**ABOUT THIS EXERCISE**
Print the whole listing exactly.

**MATERIAL TO PROCESS**
-- Opening Marker --

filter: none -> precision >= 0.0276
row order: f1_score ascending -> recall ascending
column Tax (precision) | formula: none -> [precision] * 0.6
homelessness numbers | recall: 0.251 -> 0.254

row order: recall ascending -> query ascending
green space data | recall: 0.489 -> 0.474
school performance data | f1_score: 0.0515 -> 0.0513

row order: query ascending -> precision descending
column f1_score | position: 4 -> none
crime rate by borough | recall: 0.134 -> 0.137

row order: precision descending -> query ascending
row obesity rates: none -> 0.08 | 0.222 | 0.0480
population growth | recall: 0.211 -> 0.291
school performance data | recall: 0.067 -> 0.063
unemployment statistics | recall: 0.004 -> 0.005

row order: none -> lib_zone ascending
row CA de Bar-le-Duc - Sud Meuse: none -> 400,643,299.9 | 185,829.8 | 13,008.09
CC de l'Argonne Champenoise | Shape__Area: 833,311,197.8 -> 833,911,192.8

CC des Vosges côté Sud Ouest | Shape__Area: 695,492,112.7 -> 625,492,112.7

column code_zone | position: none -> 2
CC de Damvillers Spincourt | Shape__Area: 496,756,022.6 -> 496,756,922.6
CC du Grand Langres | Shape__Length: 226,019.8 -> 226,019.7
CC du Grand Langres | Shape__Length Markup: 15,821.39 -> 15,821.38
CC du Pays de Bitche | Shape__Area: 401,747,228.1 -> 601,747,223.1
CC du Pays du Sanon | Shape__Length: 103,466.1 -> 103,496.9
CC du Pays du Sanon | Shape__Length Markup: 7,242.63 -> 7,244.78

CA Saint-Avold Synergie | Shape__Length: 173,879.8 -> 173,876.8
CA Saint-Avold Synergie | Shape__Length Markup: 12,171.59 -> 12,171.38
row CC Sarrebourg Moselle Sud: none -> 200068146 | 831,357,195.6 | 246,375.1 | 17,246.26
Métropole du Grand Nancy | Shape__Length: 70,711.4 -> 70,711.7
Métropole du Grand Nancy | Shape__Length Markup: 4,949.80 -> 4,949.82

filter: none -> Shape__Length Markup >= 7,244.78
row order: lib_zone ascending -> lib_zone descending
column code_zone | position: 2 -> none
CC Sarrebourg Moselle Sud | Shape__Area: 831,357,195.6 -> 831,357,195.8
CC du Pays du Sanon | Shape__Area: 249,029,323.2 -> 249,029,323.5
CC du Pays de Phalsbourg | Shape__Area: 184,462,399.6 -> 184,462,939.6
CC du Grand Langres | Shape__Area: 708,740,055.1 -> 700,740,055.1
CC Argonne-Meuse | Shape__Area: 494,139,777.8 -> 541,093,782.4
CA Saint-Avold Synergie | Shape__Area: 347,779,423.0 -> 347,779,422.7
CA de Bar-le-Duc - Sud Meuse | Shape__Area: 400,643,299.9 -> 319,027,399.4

-- Closing Marker --

**OUTPUT OF THE EXERCISE**
filter: none -> precision >= 0.0276
row order: f1_score ascending -> recall ascending
column Tax (precision) | formula: none -> [precision] * 0.6
homelessness numbers | recall: 0.251 -> 0.254

row order: recall ascending -> query ascending
green space data | recall: 0.489 -> 0.474
school performance data | f1_score: 0.0515 -> 0.0513

row order: query ascending -> precision descending
column f1_score | position: 4 -> none
crime rate by borough | recall: 0.134 -> 0.137

row order: precision descending -> query ascending
row obesity rates: none -> 0.08 | 0.222 | 0.0480
population growth | recall: 0.211 -> 0.291
school performance data | recall: 0.067 -> 0.063
unemployment statistics | recall: 0.004 -> 0.005

row order: none -> lib_zone ascending
row CA de Bar-le-Duc - Sud Meuse: none -> 400,643,299.9 | 185,829.8 | 13,008.09
CC de l'Argonne Champenoise | Shape__Area: 833,311,197.8 -> 833,911,192.8

CC des Vosges côté Sud Ouest | Shape__Area: 695,492,112.7 -> 625,492,112.7

column code_zone | position: none -> 2
CC de Damvillers Spincourt | Shape__Area: 496,756,022.6 -> 496,756,922.6
CC du Grand Langres | Shape__Length: 226,019.8 -> 226,019.7
CC du Grand Langres | Shape__Length Markup: 15,821.39 -> 15,821.38
CC du Pays de Bitche | Shape__Area: 401,747,228.1 -> 601,747,223.1
CC du Pays du Sanon | Shape__Length: 103,466.1 -> 103,496.9
CC du Pays du Sanon | Shape__Length Markup: 7,242.63 -> 7,244.78

CA Saint-Avold Synergie | Shape__Length: 173,879.8 -> 173,876.8
CA Saint-Avold Synergie | Shape__Length Markup: 12,171.59 -> 12,171.38
row CC Sarrebourg Moselle Sud: none -> 200068146 | 831,357,195.6 | 246,375.1 | 17,246.26
Métropole du Grand Nancy | Shape__Length: 70,711.4 -> 70,711.7
Métropole du Grand Nancy | Shape__Length Markup: 4,949.80 -> 4,949.82

filter: none -> Shape__Length Markup >= 7,244.78
row order: lib_zone ascending -> lib_zone descending
column code_zone | position: 2 -> none
CC Sarrebourg Moselle Sud | Shape__Area: 831,357,195.6 -> 831,357,195.8
CC du Pays du Sanon | Shape__Area: 249,029,323.2 -> 249,029,323.5
CC du Pays de Phalsbourg | Shape__Area: 184,462,399.6 -> 184,462,939.6
CC du Grand Langres | Shape__Area: 708,740,055.1 -> 700,740,055.1
CC Argonne-Meuse | Shape__Area: 494,139,777.8 -> 541,093,782.4
CA Saint-Avold Synergie | Shape__Area: 347,779,423.0 -> 347,779,422.7
CA de Bar-le-Duc - Sud Meuse | Shape__Area: 400,643,299.9 -> 319,027,399.4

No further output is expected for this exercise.